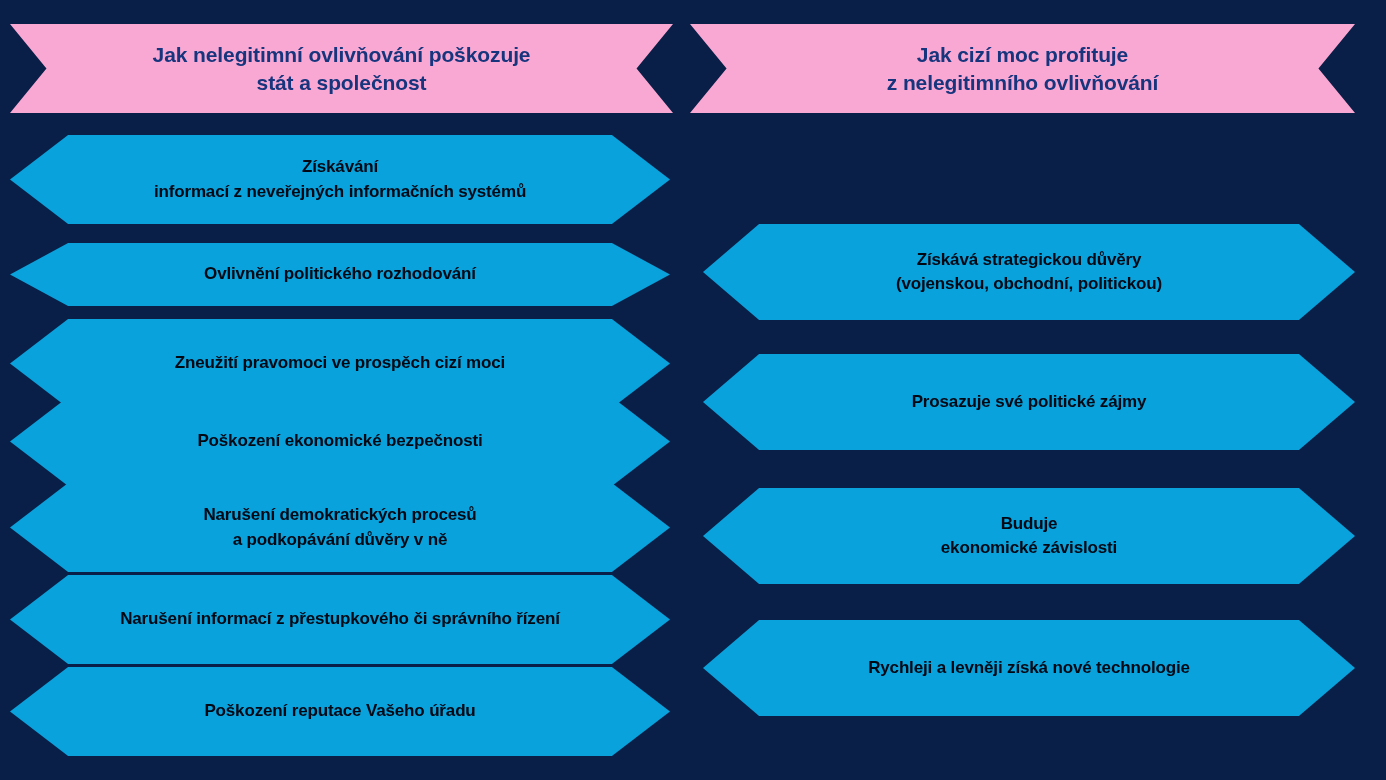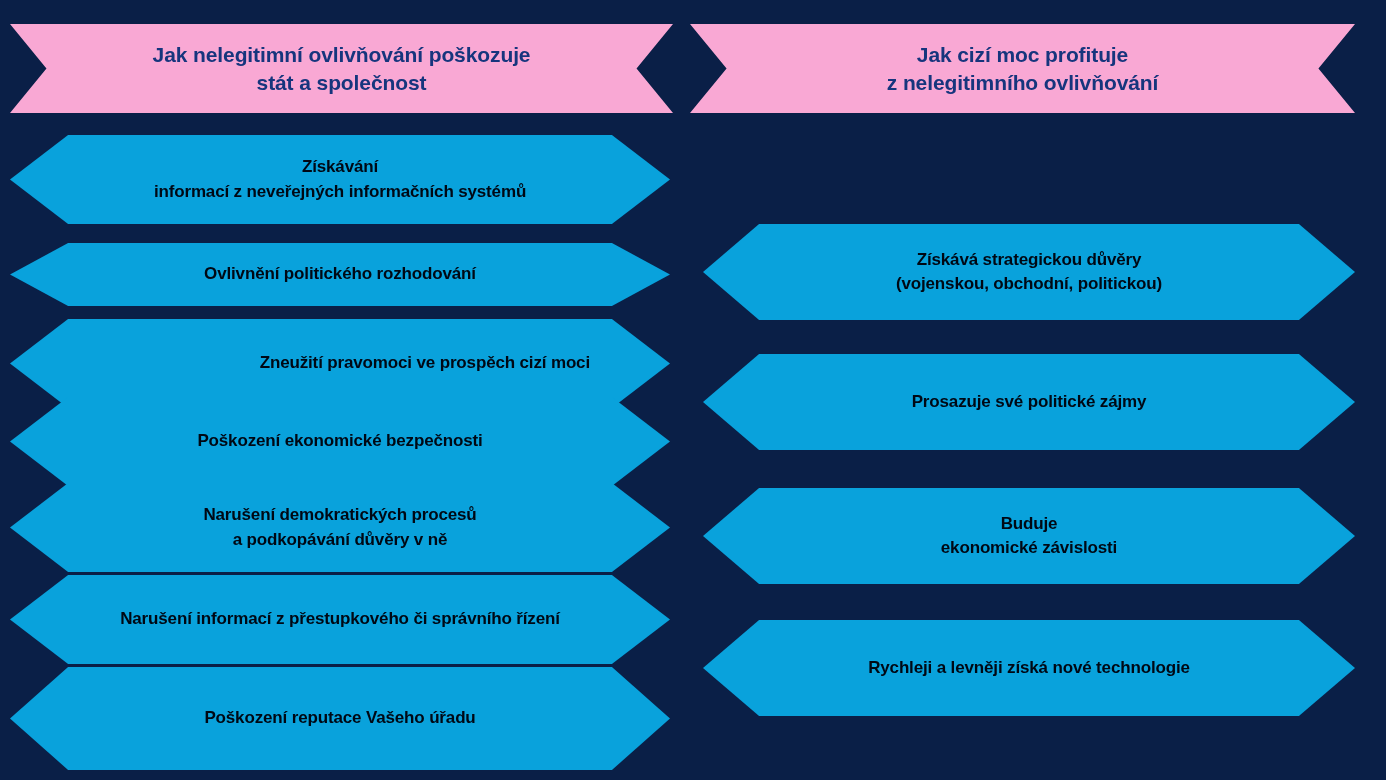--- a/index.html
+++ b/index.html
@@ -96,34 +96,34 @@
   </div>
 
   <div class="hexcol hexcol-left">
     <div class="hex" style="top:135px;height:89px;">
       <span class="hex-label">Získávání
 informací z neveřejných informačních systémů</span>
     </div>
     <div class="hex" style="top:243px;height:63px;">
       <span class="hex-label">Ovlivnění politického rozhodování</span>
     </div>
-    <div class="hex" style="top:319px;height:89px;justify-content:flex-end;">
+    <div class="hex" style="top:319px;height:89px;">
       <span class="hex-label">Zneužití pravomoci ve prospěch cizí moci</span>
     </div>
     <div class="hex" style="top:397px;height:89px;">
       <span class="hex-label">Poškození ekonomické bezpečnosti</span>
     </div>
     <div class="hex" style="top:483px;height:89px;">
       <span class="hex-label">Narušení demokratických procesů
 a podkopávání důvěry v ně</span>
     </div>
     <div class="hex" style="top:575px;height:89px;">
       <span class="hex-label">Narušení informací z přestupkového či správního řízení</span>
     </div>
-    <div class="hex" style="top:667px;height:103px;text-align:center;">
+    <div class="hex" style="top:667px;height:89px;text-align:center;">
       <span class="hex-label">Poškození reputace Vašeho úřadu</span>
     </div>
   </div>
 
   <div class="hexcol hexcol-right">
     <div class="hex" style="top:224px;height:96px;">
       <span class="hex-label">Získává strategickou důvěry
 (vojenskou, obchodní, politickou)</span>
     </div>
     <div class="hex" style="top:354px;height:96px;">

= WORK ITEM =
Repeat the data above exactly, but not the pictures.

= REPLY TO THE EXERCISE =
--- a/index.html
+++ b/index.html
@@ -96,34 +96,34 @@
   </div>
 
   <div class="hexcol hexcol-left">
     <div class="hex" style="top:135px;height:89px;">
       <span class="hex-label">Získávání
 informací z neveřejných informačních systémů</span>
     </div>
     <div class="hex" style="top:243px;height:63px;">
       <span class="hex-label">Ovlivnění politického rozhodování</span>
     </div>
-    <div class="hex" style="top:319px;height:89px;justify-content:flex-end;">
+    <div class="hex" style="top:319px;height:89px;">
       <span class="hex-label">Zneužití pravomoci ve prospěch cizí moci</span>
     </div>
     <div class="hex" style="top:397px;height:89px;">
       <span class="hex-label">Poškození ekonomické bezpečnosti</span>
     </div>
     <div class="hex" style="top:483px;height:89px;">
       <span class="hex-label">Narušení demokratických procesů
 a podkopávání důvěry v ně</span>
     </div>
     <div class="hex" style="top:575px;height:89px;">
       <span class="hex-label">Narušení informací z přestupkového či správního řízení</span>
     </div>
-    <div class="hex" style="top:667px;height:103px;text-align:center;">
+    <div class="hex" style="top:667px;height:89px;text-align:center;">
       <span class="hex-label">Poškození reputace Vašeho úřadu</span>
     </div>
   </div>
 
   <div class="hexcol hexcol-right">
     <div class="hex" style="top:224px;height:96px;">
       <span class="hex-label">Získává strategickou důvěry
 (vojenskou, obchodní, politickou)</span>
     </div>
     <div class="hex" style="top:354px;height:96px;">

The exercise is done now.